What’s more, Deloitte also reports the contribution of the 50 fastest-growing MSBs is increasing rapidly, boosting headcounts by 54 per cent in the past four years and expanding 73 times faster than the average UK company. Despite this impressive performance, experts suggest MSBs could have an even more prominent role to play within the UK economy if given the correct conditions for success in overseas markets. “Mid-sized businesses have the potential to be economic powerhouses for the UK economy, creating jobs and growth for all regions of the UK,” confirms UK trade and investment minister Lord Livingston.

However, business secretary Vince Cable has pointed to a historic lack of options for medium-sized firms looking to raise finance. Commenting at the government’s Business is Great launch back in November, Cable reflected: "We know there is a genuine problem with finance for small companies, but the real difficulty is with the British 'Mittelstand'. In Germany they have ready access to all types of sources of funding but in the UK they don't. It's very difficult because they're not big enough for the stock market and they've run out of family and friends; people who will fund a start-up." Livingston also concedes that export strategies must place a greater emphasis on supporting this thriving group of firms, which the CBI has labelled the, ‘forgotten army’. “

What we've not done so well is medium-sized companies with revenues of between £20m and £200m,” states Livingston, continuing, “Their success is dependent on expanding beyond domestic markets so we will be making personal contact with all mid-sized businesses to find out what we can do to help them go up a gear and compete with the best the rest of the world has to offer.”

Andrew Graham, behind successful Blackburn-based wallpaper manufacturer Graham and Brown, agrees with this strategy, telling the Lancashire Telegraph, “If we want to avoid becoming a bit-part player we need to back the winners who have the best chance of creating more jobs and growth. We have to look at which businesses have the most potential to grow.”

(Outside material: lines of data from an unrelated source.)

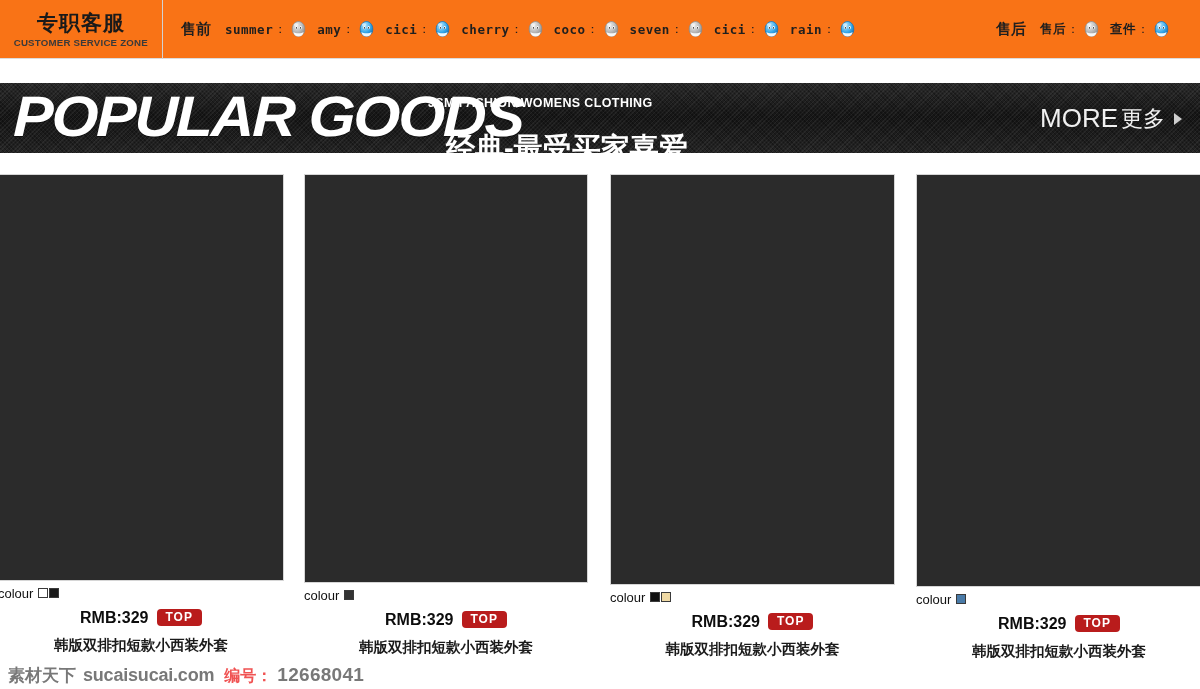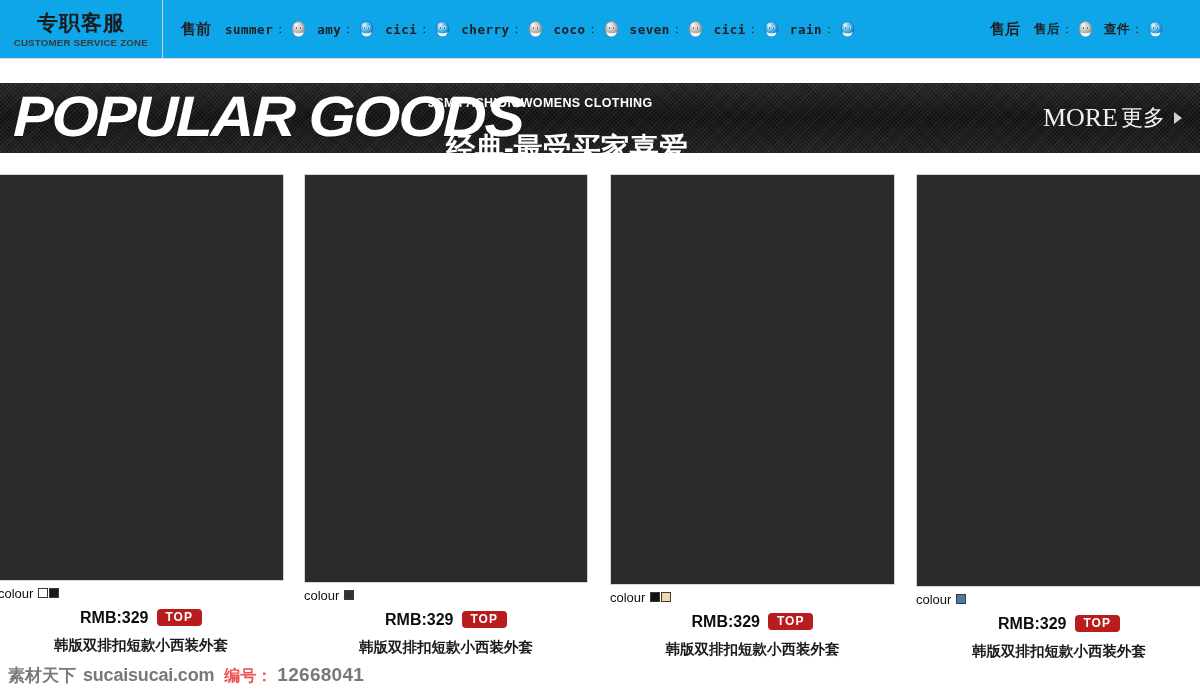"专职客服" .service-bar { background: #0ea5e9 -> #f97316 }
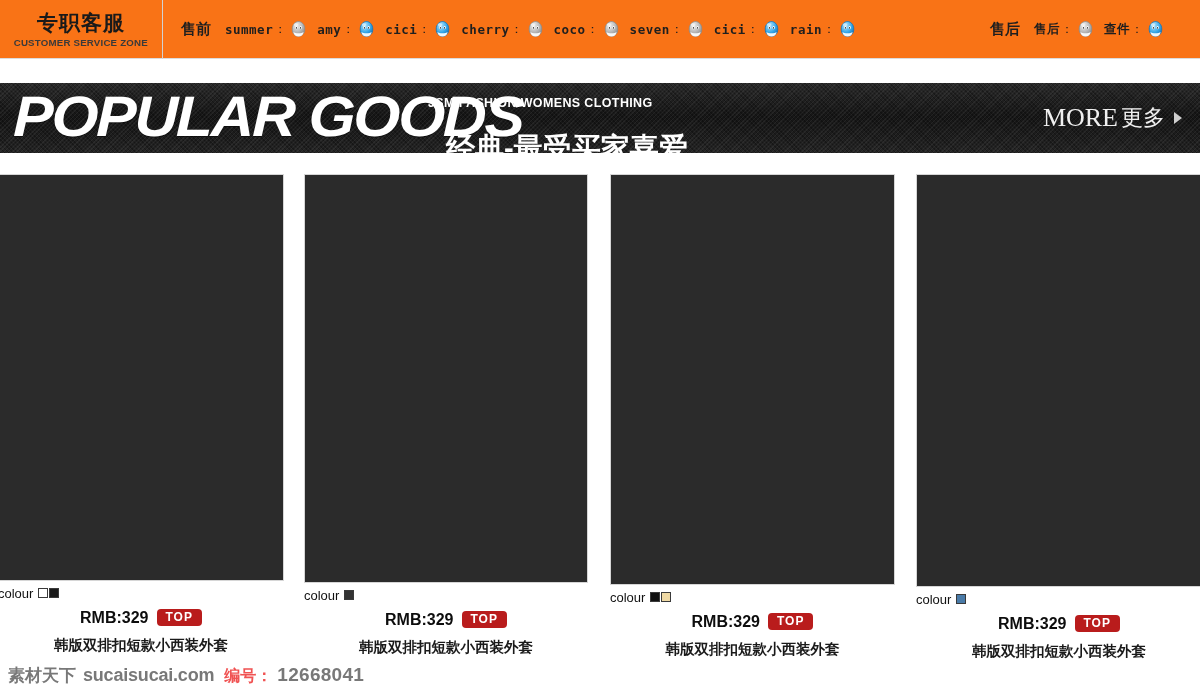"售后" div.svc-group { padding-right: 26px -> 20px }
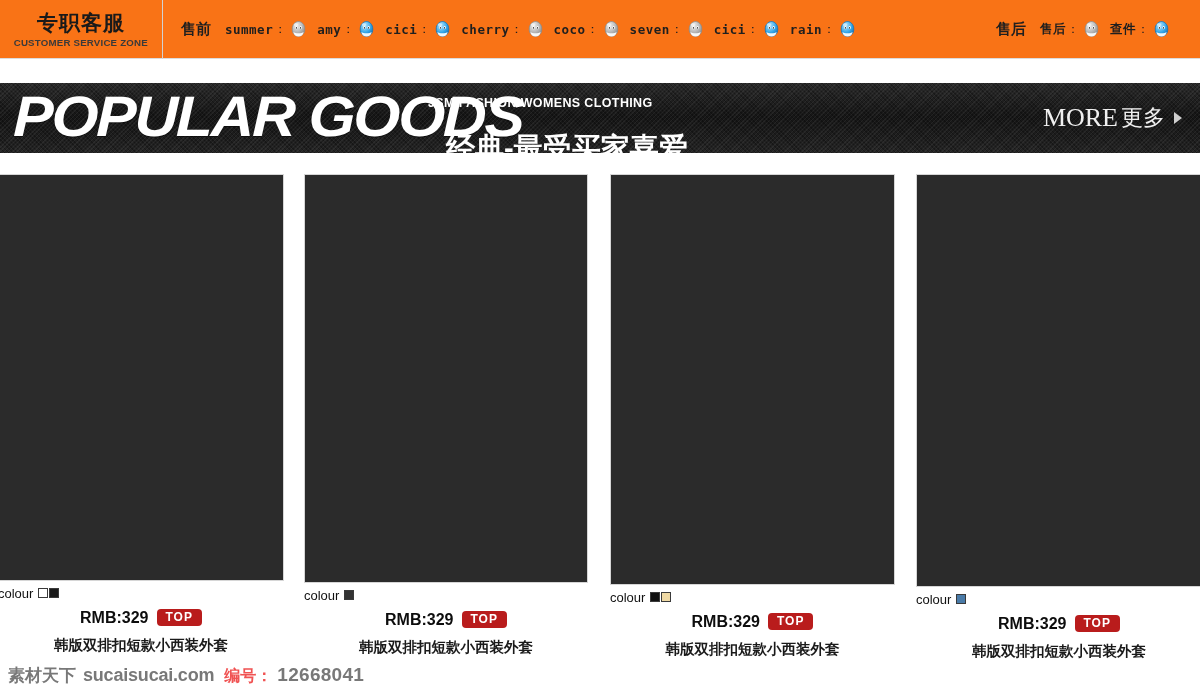"MORE" .more-en { font-family: Liberation Serif, serif -> Liberation Sans, sans-serif }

In fact, the CBI estimates that MSBs could deliver an additional £20 to £50 billion to the UK economy through capitalising on international trade, though currently only 17 per cent of these firms export, compared to 25 per cent in Germany. Attempting to change this situation, Livingston has promised to personally write to 8,900 UK MSBs offering tailored trade advice from UKTI, and a government scheme has been set up to pair postgraduate language students with businesses to help them overcome language and cultural trade barriers. With this renewed support drive in place, Aldermore hopes to see Britain’s MSBs achieving their growth goals and the UK enhancing its competitive standing on the international stage.